ACTIVITY: Would you retype the entries from the first line to the line bearing "[46,578,58,587] ☐ -> [400,343,414,354] ☑", both included, leaving out every picture?

SUPPLIED INFORMATION:

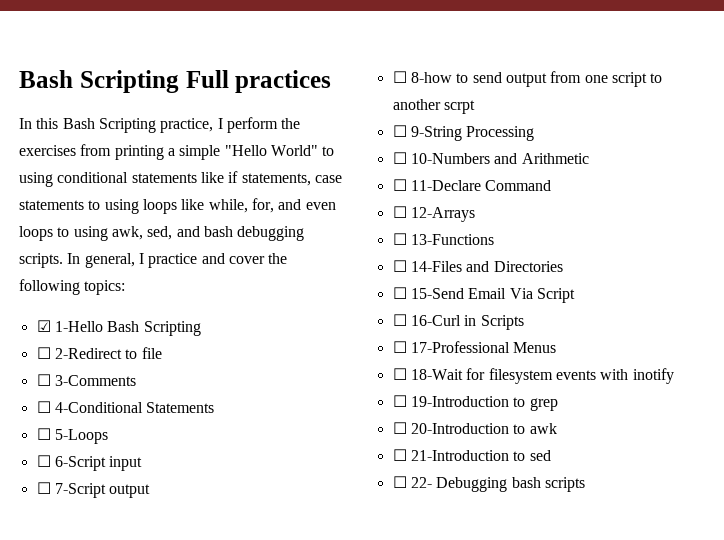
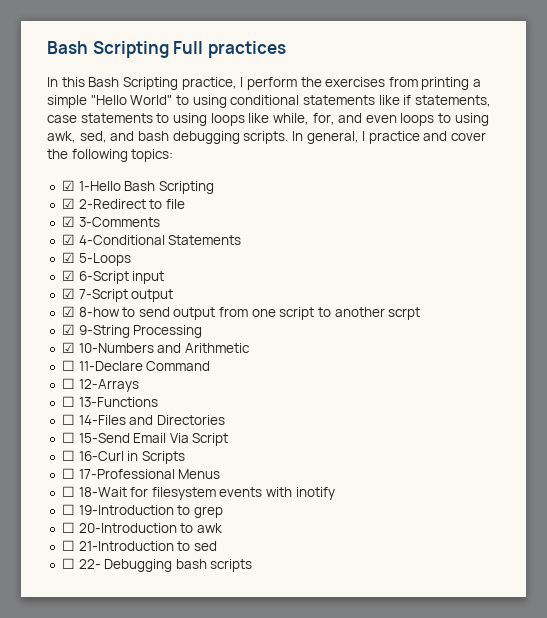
[36,347,51,359] ☐ -> [61,198,75,209] ☑
[36,374,51,386] ☐ -> [61,216,75,227] ☑
[36,401,51,413] ☐ -> [61,234,75,245] ☑
[36,428,51,440] ☐ -> [61,252,75,263] ☑
[36,455,51,467] ☐ -> [61,270,75,281] ☑
[36,482,51,494] ☐ -> [61,288,75,299] ☑
[392,71,407,83] ☐ -> [61,306,75,317] ☑
[392,125,407,137] ☐ -> [61,324,75,335] ☑
[392,152,407,164] ☐ -> [61,342,75,353] ☑

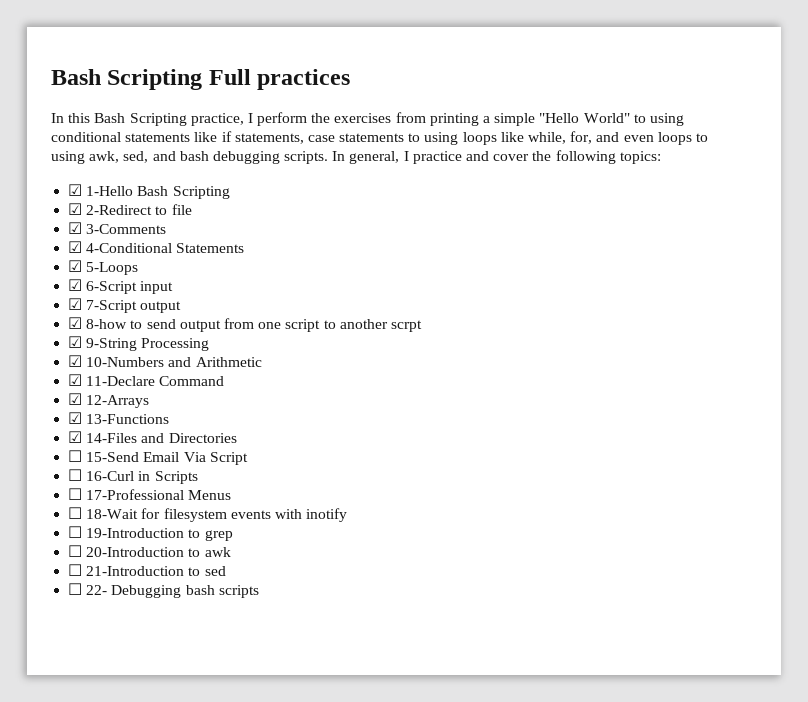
[61,360,75,371] ☐ -> [68,374,83,386] ☑
[61,378,75,389] ☐ -> [68,393,83,405] ☑
[61,396,75,407] ☐ -> [68,412,83,424] ☑
[61,414,75,425] ☐ -> [68,431,83,443] ☑

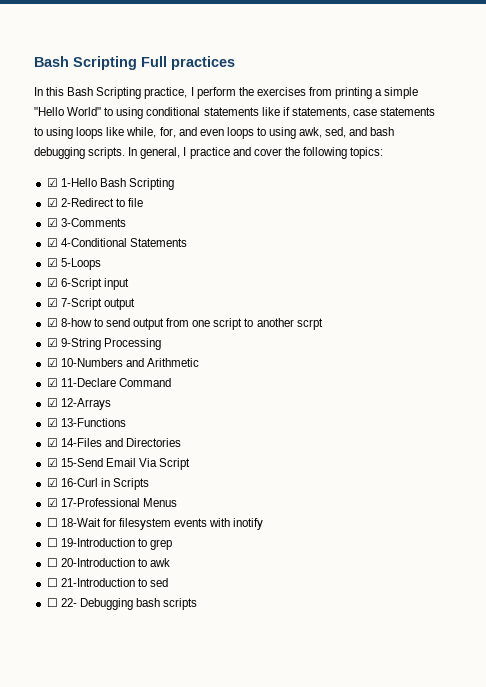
[68,450,83,462] ☐ -> [46,458,58,467] ☑
[68,469,83,481] ☐ -> [46,478,58,487] ☑
[68,488,83,500] ☐ -> [46,498,58,507] ☑

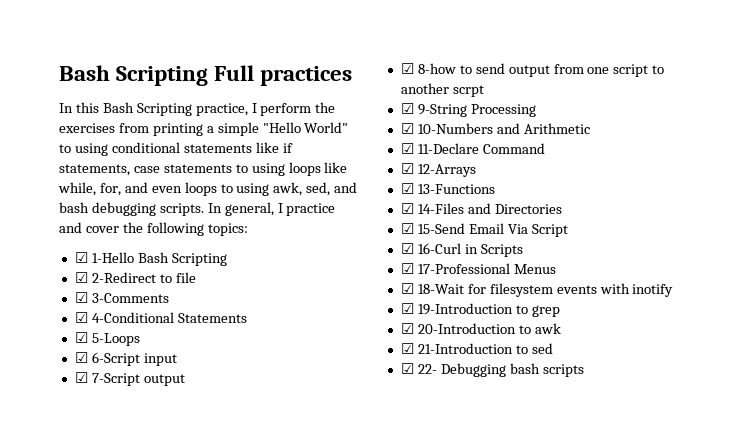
[46,518,58,527] ☐ -> [400,283,414,294] ☑
[46,538,58,547] ☐ -> [400,303,414,314] ☑
[46,558,58,567] ☐ -> [400,323,414,334] ☑
[46,578,58,587] ☐ -> [400,343,414,354] ☑
[46,598,58,607] ☐ -> [400,363,414,374] ☑

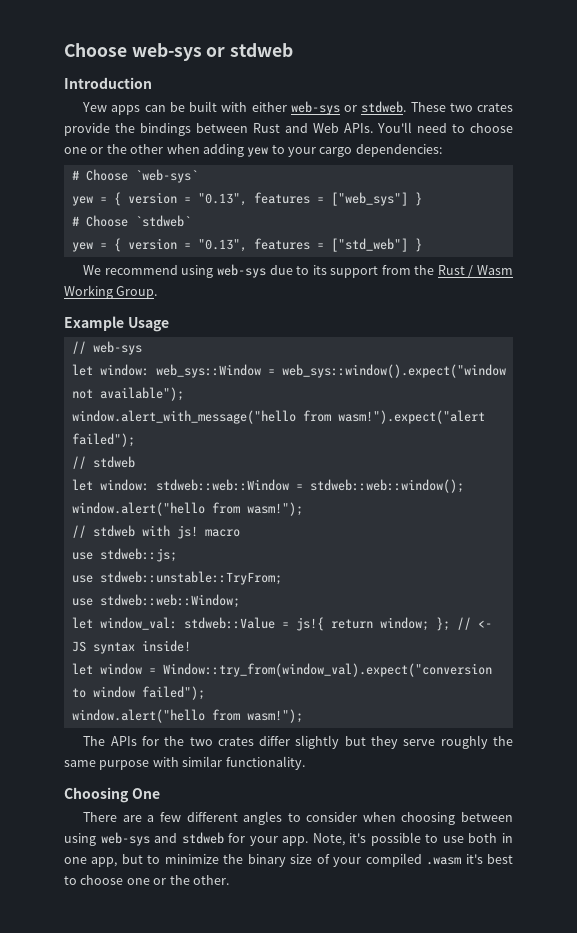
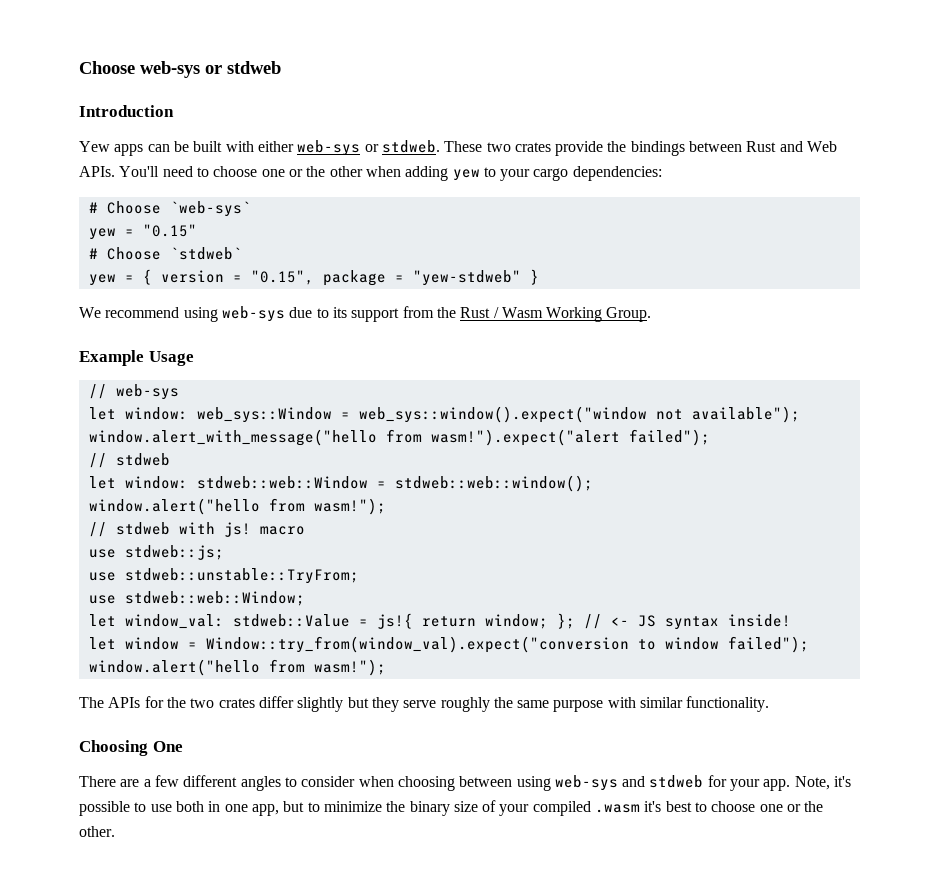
[113,192,422,206] { version = "0.13", features = ["web_sys"] } -> [142,224,197,237] "0.15"
[197,238,408,252] "0.13", features = ["std_web"] -> [250,270,521,286] "0.15", package = "yew-stdweb"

ANSWER AREA:
[36,347,51,359] ☐ -> [61,198,75,209] ☑
[36,374,51,386] ☐ -> [61,216,75,227] ☑
[36,401,51,413] ☐ -> [61,234,75,245] ☑
[36,428,51,440] ☐ -> [61,252,75,263] ☑
[36,455,51,467] ☐ -> [61,270,75,281] ☑
[36,482,51,494] ☐ -> [61,288,75,299] ☑
[392,71,407,83] ☐ -> [61,306,75,317] ☑
[392,125,407,137] ☐ -> [61,324,75,335] ☑
[392,152,407,164] ☐ -> [61,342,75,353] ☑

[61,360,75,371] ☐ -> [68,374,83,386] ☑
[61,378,75,389] ☐ -> [68,393,83,405] ☑
[61,396,75,407] ☐ -> [68,412,83,424] ☑
[61,414,75,425] ☐ -> [68,431,83,443] ☑

[68,450,83,462] ☐ -> [46,458,58,467] ☑
[68,469,83,481] ☐ -> [46,478,58,487] ☑
[68,488,83,500] ☐ -> [46,498,58,507] ☑

[46,518,58,527] ☐ -> [400,283,414,294] ☑
[46,538,58,547] ☐ -> [400,303,414,314] ☑
[46,558,58,567] ☐ -> [400,323,414,334] ☑
[46,578,58,587] ☐ -> [400,343,414,354] ☑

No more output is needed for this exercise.